The entries are to be returned exactly, with images left out.
##########
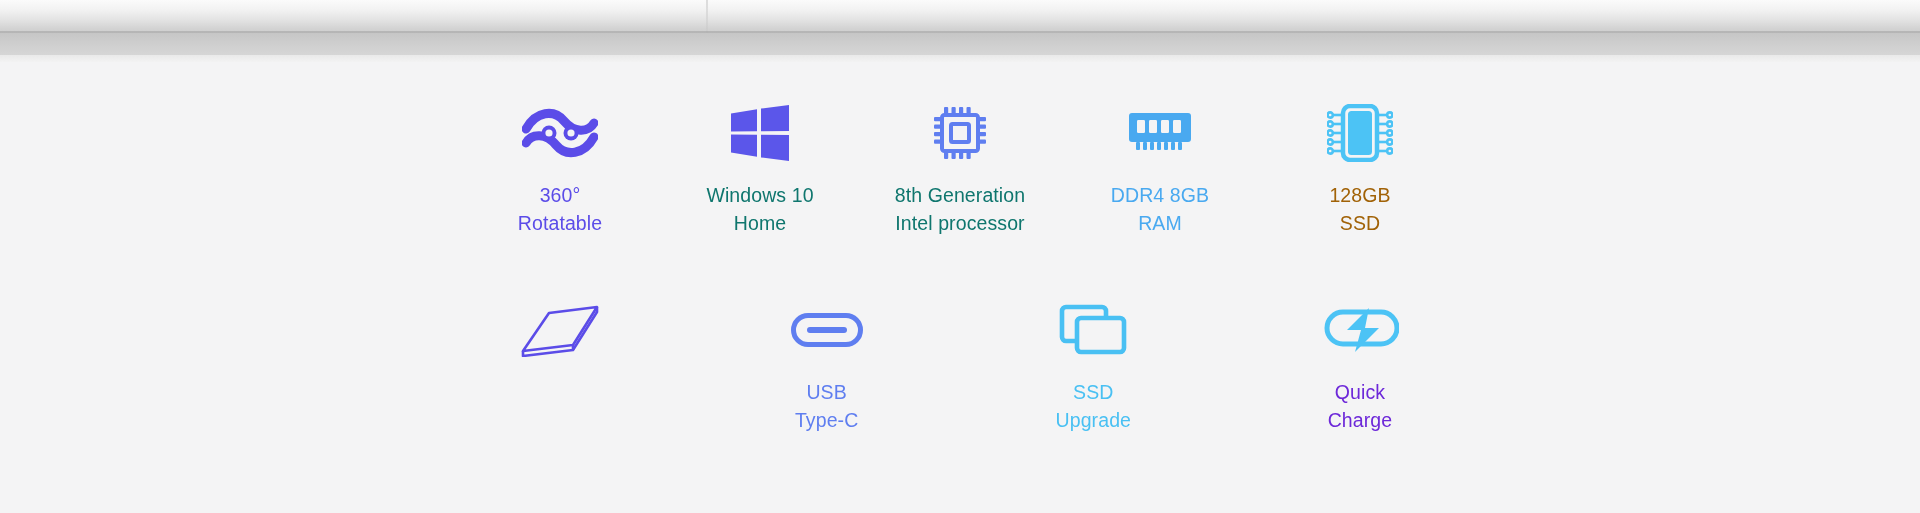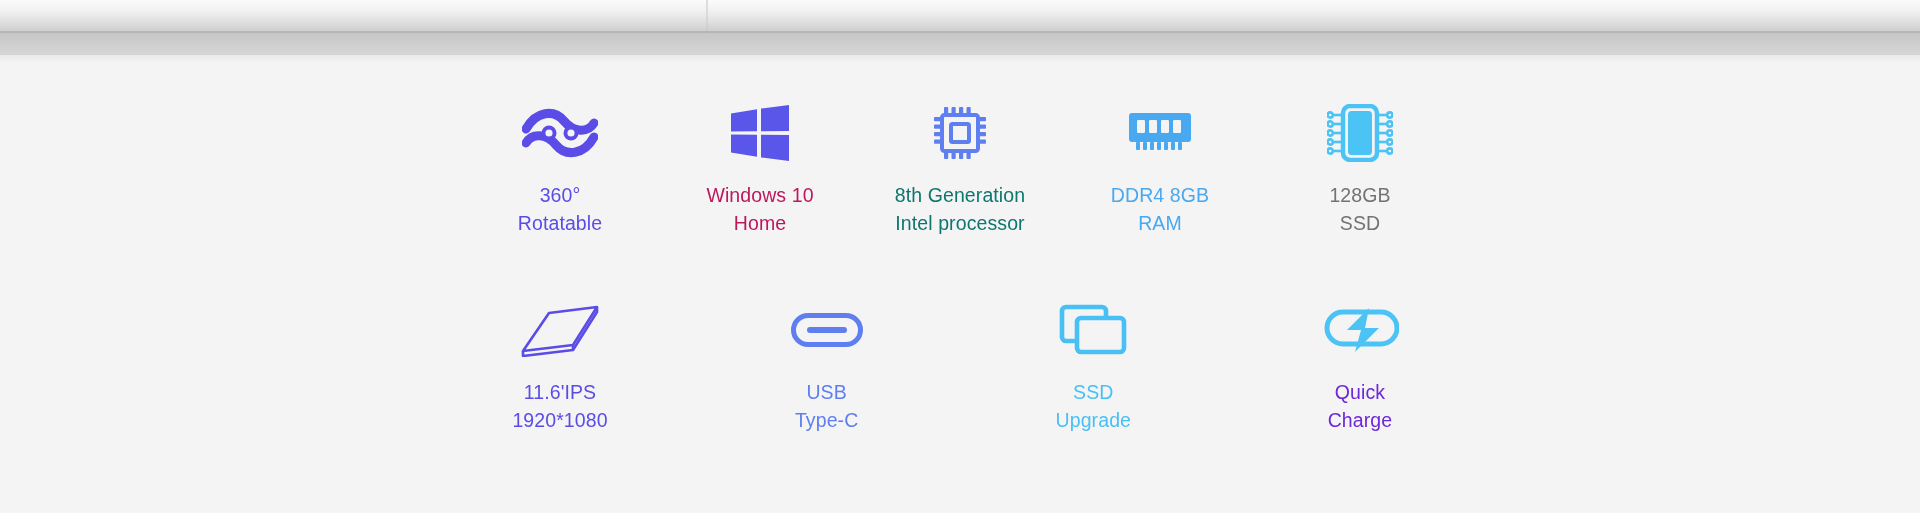--- a/index.html
+++ b/index.html
@@ -102,7 +102,7 @@
             <path d="M30 29.8 L58 30.0 L58 56 L30 52.4 Z" fill="#5b56ea"></path>
           </svg>
         </div>
-        <div class="feature-label" style="color:#be185d">
+        <div class="feature-label" style="color:#0f766e">
           <span>Windows 10</span>
           <span class="l2">Home</span>
         </div>

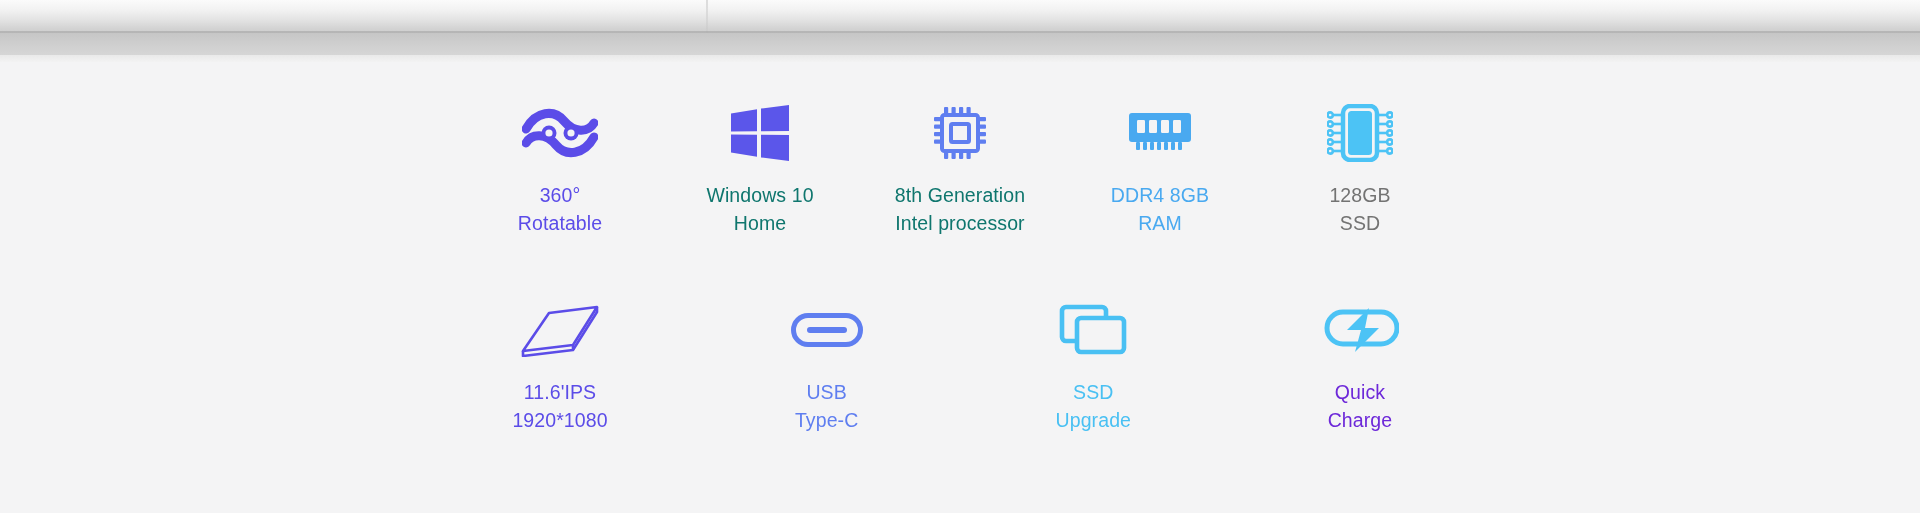--- a/index.html
+++ b/index.html
@@ -195,7 +195,7 @@
             <rect x="21" y="7" width="24" height="44" rx="3.5" fill="#4cc3f5"></rect>
           </svg>
         </div>
-        <div class="feature-label" style="color:#737373">
+        <div class="feature-label" style="color:#a16207">
           <span>128GB</span>
           <span class="l2">SSD</span>
         </div>

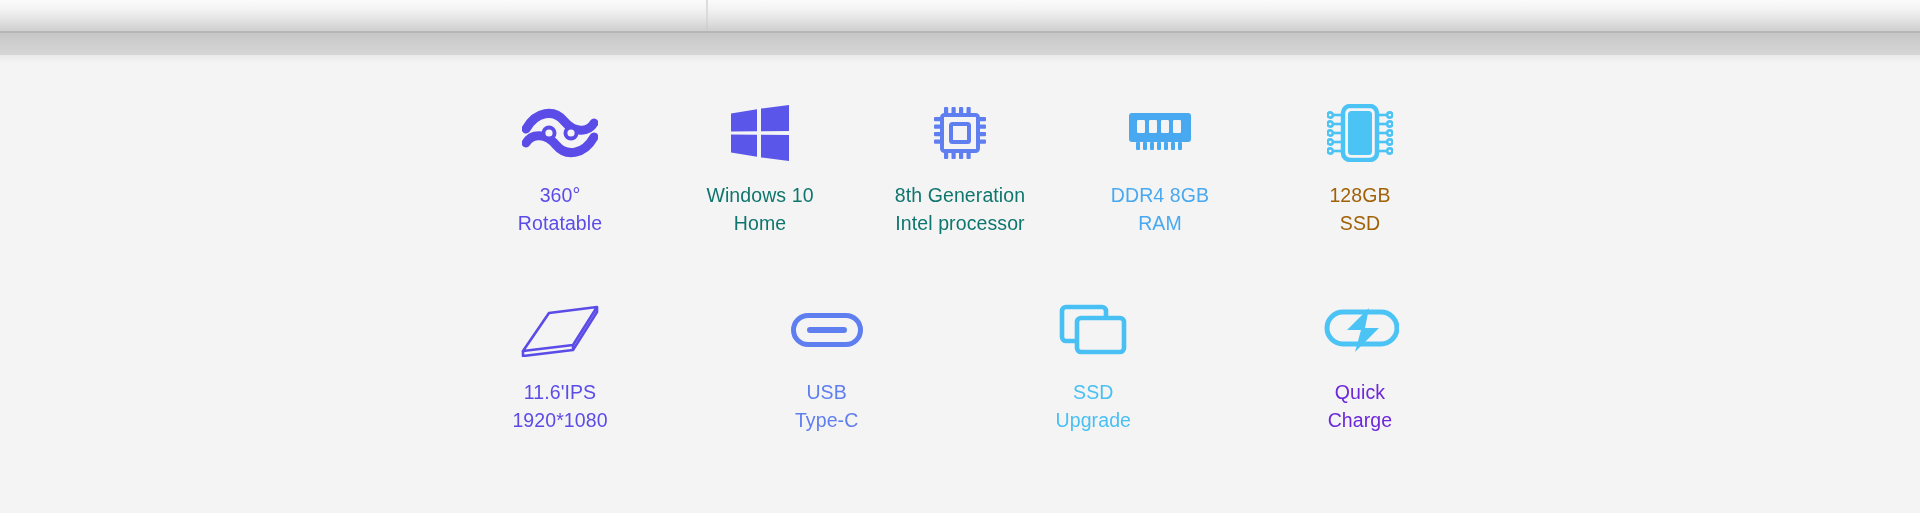--- a/index.html
+++ b/index.html
@@ -212,10 +212,6 @@
             <path d="M54 42 L54 47" fill="none" stroke="#5b4ce8" stroke-width="2.6"></path>
           </svg>
         </div>
-        <div class="feature-label" style="color:#5b4ce8">
-          <span>11.6'IPS</span>
-          <span class="l2">1920*1080</span>
-        </div>
       </div>
 
 

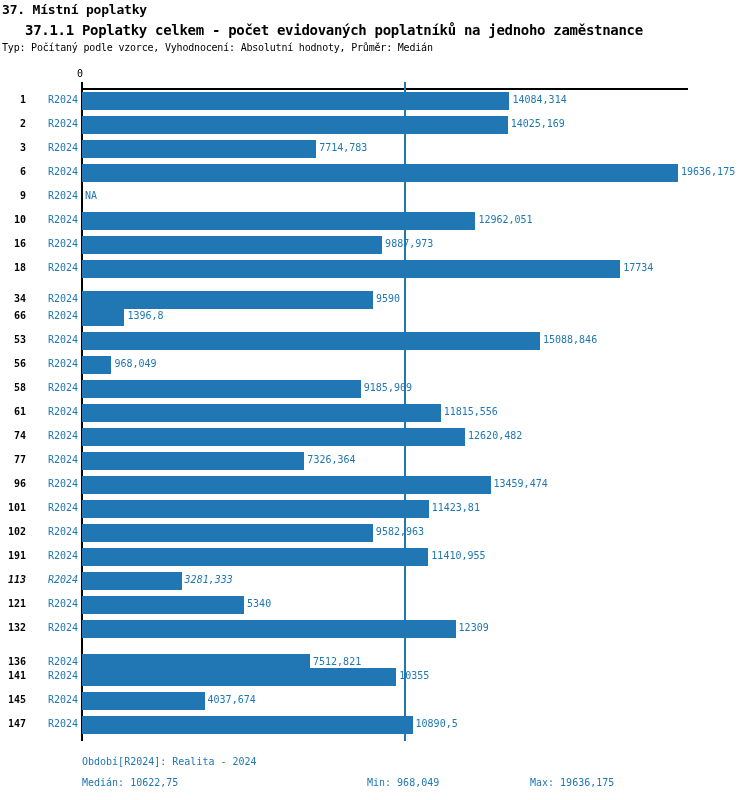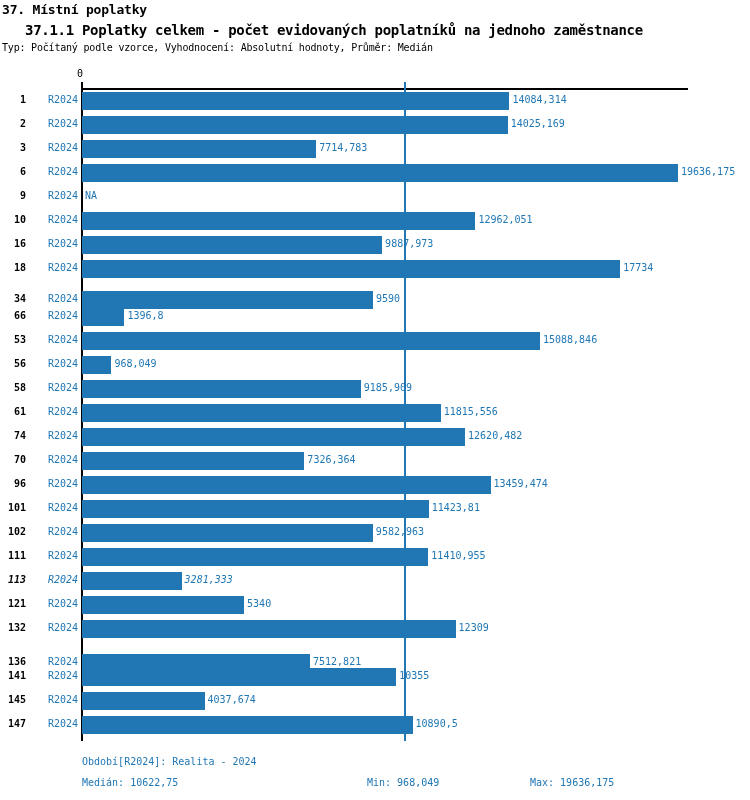--- a/index.html
+++ b/index.html
@@ -273,7 +273,7 @@
         <div class="bar-value" style="left: 468.059px;">12620,482</div>
       </div>
       <div class="row" style="top: 449px;">
-        <div class="row-index">70</div>
+        <div class="row-index">77</div>
         <div class="row-period">R2024</div>
         <div class="bar" style="width: 222.371px;"></div>
         <div class="bar-value" style="left: 307.371px;">7326,364</div>

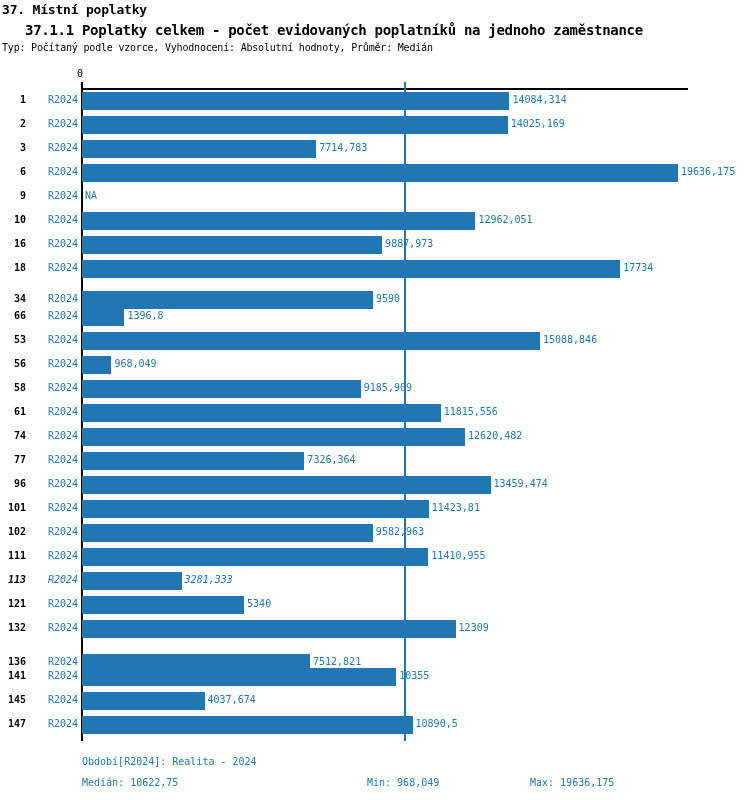--- a/index.html
+++ b/index.html
@@ -297,7 +297,7 @@
         <div class="bar-value" style="left: 375.863px;">9582,963</div>
       </div>
       <div class="row" style="top: 545px;">
-        <div class="row-index">111</div>
+        <div class="row-index">191</div>
         <div class="row-period">R2024</div>
         <div class="bar" style="width: 346.347px;"></div>
         <div class="bar-value" style="left: 431.347px;">11410,955</div>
##########
### Written solution:
--- a/index.html
+++ b/index.html
@@ -102,7 +102,7 @@
             <path d="M30 29.8 L58 30.0 L58 56 L30 52.4 Z" fill="#5b56ea"></path>
           </svg>
         </div>
-        <div class="feature-label" style="color:#be185d">
+        <div class="feature-label" style="color:#0f766e">
           <span>Windows 10</span>
           <span class="l2">Home</span>
         </div>

--- a/index.html
+++ b/index.html
@@ -195,7 +195,7 @@
             <rect x="21" y="7" width="24" height="44" rx="3.5" fill="#4cc3f5"></rect>
           </svg>
         </div>
-        <div class="feature-label" style="color:#737373">
+        <div class="feature-label" style="color:#a16207">
           <span>128GB</span>
           <span class="l2">SSD</span>
         </div>

--- a/index.html
+++ b/index.html
@@ -212,10 +212,6 @@
             <path d="M54 42 L54 47" fill="none" stroke="#5b4ce8" stroke-width="2.6"></path>
           </svg>
         </div>
-        <div class="feature-label" style="color:#5b4ce8">
-          <span>11.6'IPS</span>
-          <span class="l2">1920*1080</span>
-        </div>
       </div>
 
 

--- a/index.html
+++ b/index.html
@@ -273,7 +273,7 @@
         <div class="bar-value" style="left: 468.059px;">12620,482</div>
       </div>
       <div class="row" style="top: 449px;">
-        <div class="row-index">70</div>
+        <div class="row-index">77</div>
         <div class="row-period">R2024</div>
         <div class="bar" style="width: 222.371px;"></div>
         <div class="bar-value" style="left: 307.371px;">7326,364</div>

--- a/index.html
+++ b/index.html
@@ -297,7 +297,7 @@
         <div class="bar-value" style="left: 375.863px;">9582,963</div>
       </div>
       <div class="row" style="top: 545px;">
-        <div class="row-index">111</div>
+        <div class="row-index">191</div>
         <div class="row-period">R2024</div>
         <div class="bar" style="width: 346.347px;"></div>
         <div class="bar-value" style="left: 431.347px;">11410,955</div>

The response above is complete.